Franck Histilloles

Personal information
- Date of birth: 25 January 1973 (age 53)
- Place of birth: Forbach, France
- Height: 1.87 m (6 ft 2 in)
- Position: Midfielder

Youth career
- Bordeaux

Senior career*
- Years: Team / Apps / (Gls)
- 1994–1997: Bordeaux / 36 / (3)
- 1997–1999: Metz / 30 / (2)
- 1999–2001: Créteil / 88 / (9)
- 2001–2003: Panachaiki / 36 / (4)
- 2003–2004: Aviron Bayonnais
- 2004–2005: Martigues
- 2005–2006: Béziers Saint-Chignan

= Franck Histilloles =

French footballer (born 1973)

Franck Histilloles (born 25 January 1973) is a former footballer who played as a midfielder for clubs in France and Greece.

==Career==
Born in Forbach, Histilloles began his career playing for the youth team of Girondins de Bordeaux. In 1994, he made his Ligue 1 debut with Bordeaux at age 20. After three seasons with the club, he moved to fellow Ligue 1 club FC Metz. Two seasons later, he joined Ligue 2 club US Créteil-Lusitanos.
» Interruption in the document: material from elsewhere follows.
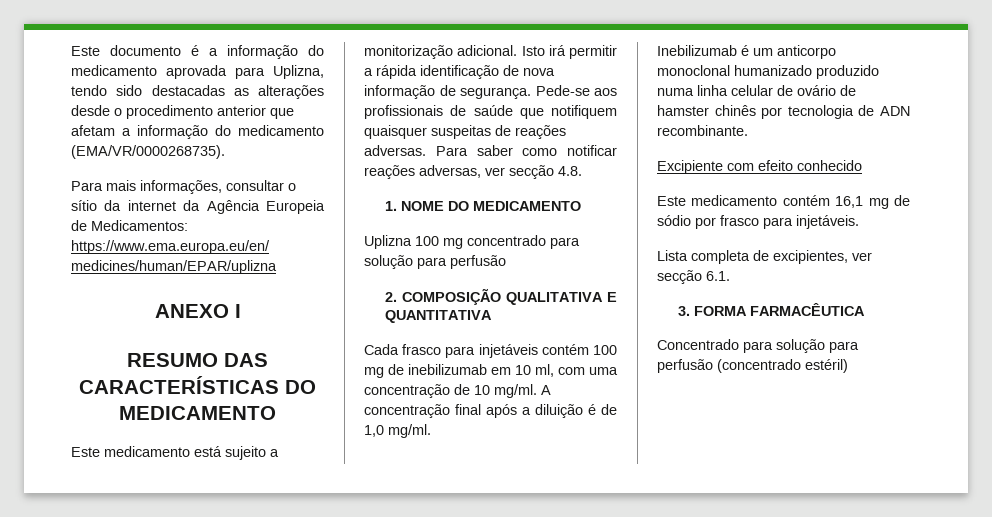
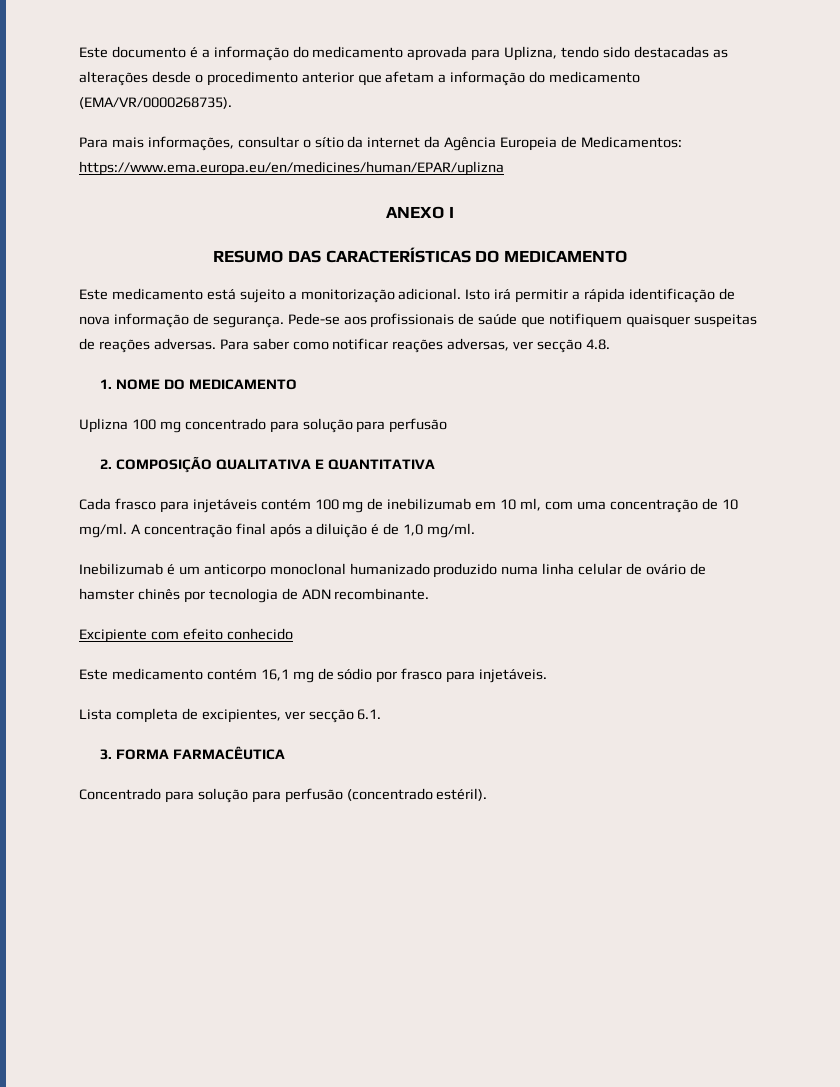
- Concentrado para solução para perfusão (concentrado estéril)
+ Concentrado para solução para perfusão (concentrado estéril).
In December 2001, Créteil ran into financial difficulties and Histilloles left on a free transfer for Super League Greece side Panachaiki He spent 1.5 seasons with Panachaiki, appearing in 36 league matches for the club.

Histilloles returned to France and finished his career playing in the lower levels of French football.